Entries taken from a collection
####
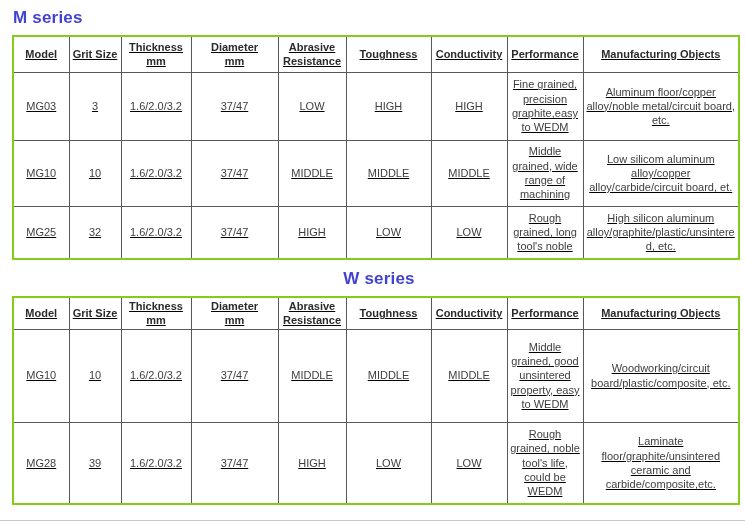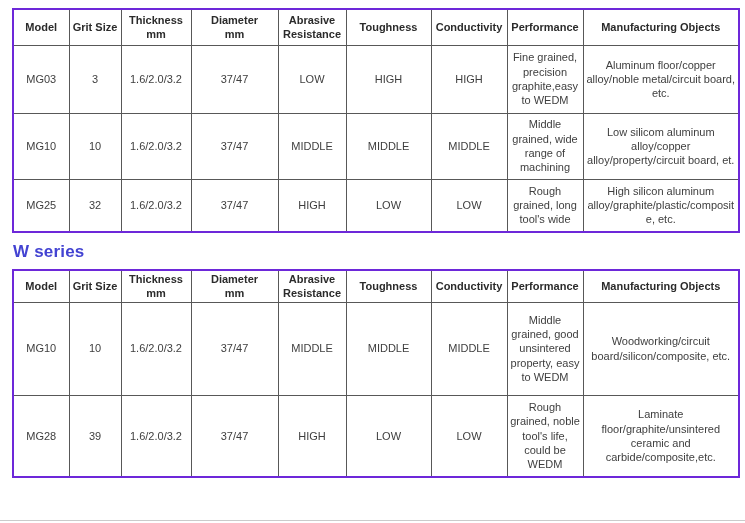"M series" h2.series-title { html: none -> <h2>M series</h2> }
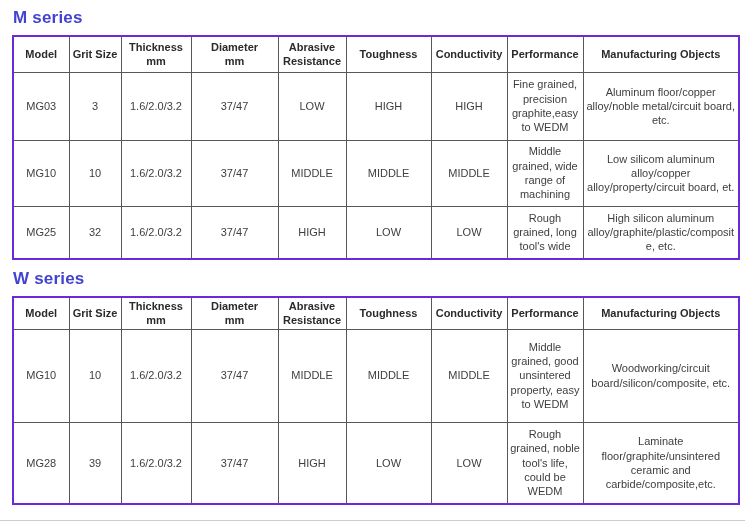"Model" table.spec { border: 2px solid #6d28d9 -> 2px solid #84cc16; text-decoration: none -> underline }
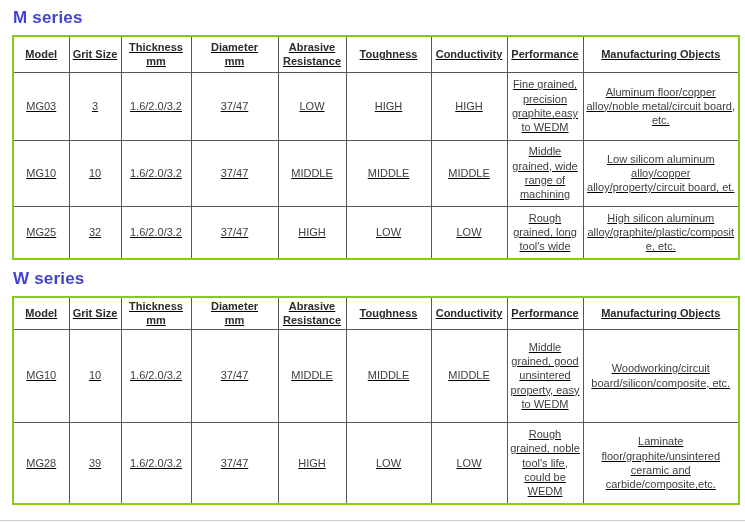"Low silicom aluminum alloy/copper" td { text: alloy/property/circuit -> alloy/carbide/circuit }
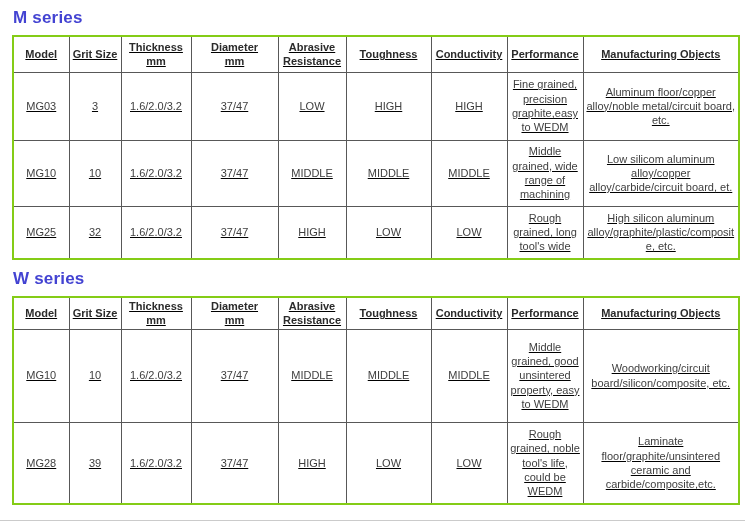"Rough grained, long tool's wide" td { text: wide -> noble }
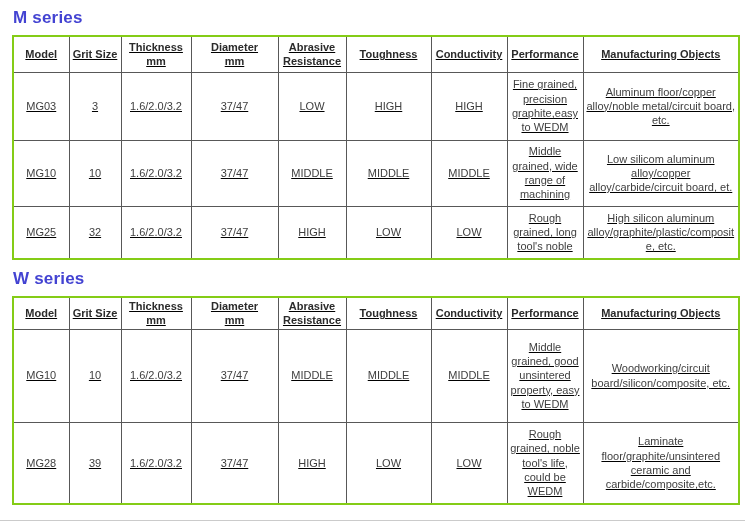"High silicon aluminum" td { text: alloy/graphite/plastic/composite -> alloy/graphite/plastic/unsintered }
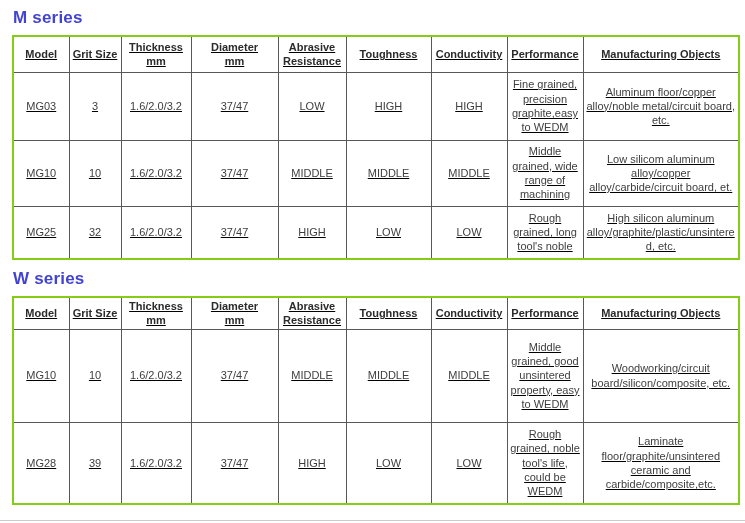"W series" .series-title.second { text-align: none -> center }
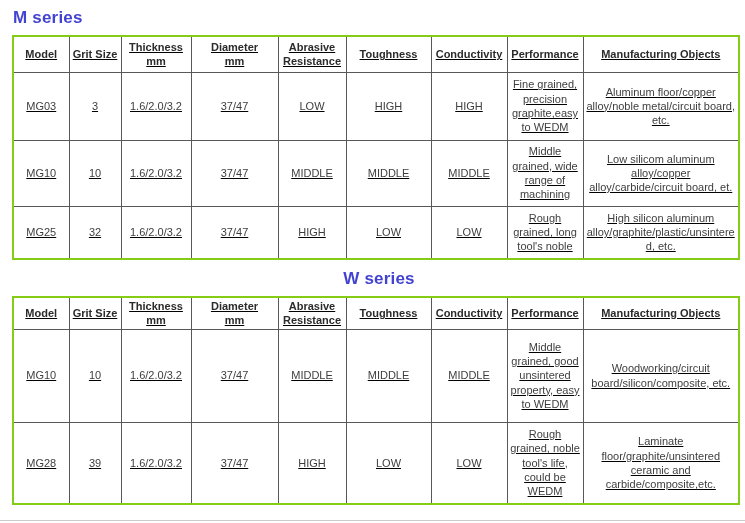"Woodworking/circuit" td { text: board/silicon/composite -> board/plastic/composite }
####
• _About this exercise_
Please print each entry exactly as it stands, without the pictures.

• _Your response_
"M series" h2.series-title { html: none -> <h2>M series</h2> }
"Model" table.spec { border: 2px solid #6d28d9 -> 2px solid #84cc16; text-decoration: none -> underline }
"Low silicom aluminum alloy/copper" td { text: alloy/property/circuit -> alloy/carbide/circuit }
"Rough grained, long tool's wide" td { text: wide -> noble }
"High silicon aluminum" td { text: alloy/graphite/plastic/composite -> alloy/graphite/plastic/unsintered }
"W series" .series-title.second { text-align: none -> center }
"Woodworking/circuit" td { text: board/silicon/composite -> board/plastic/composite }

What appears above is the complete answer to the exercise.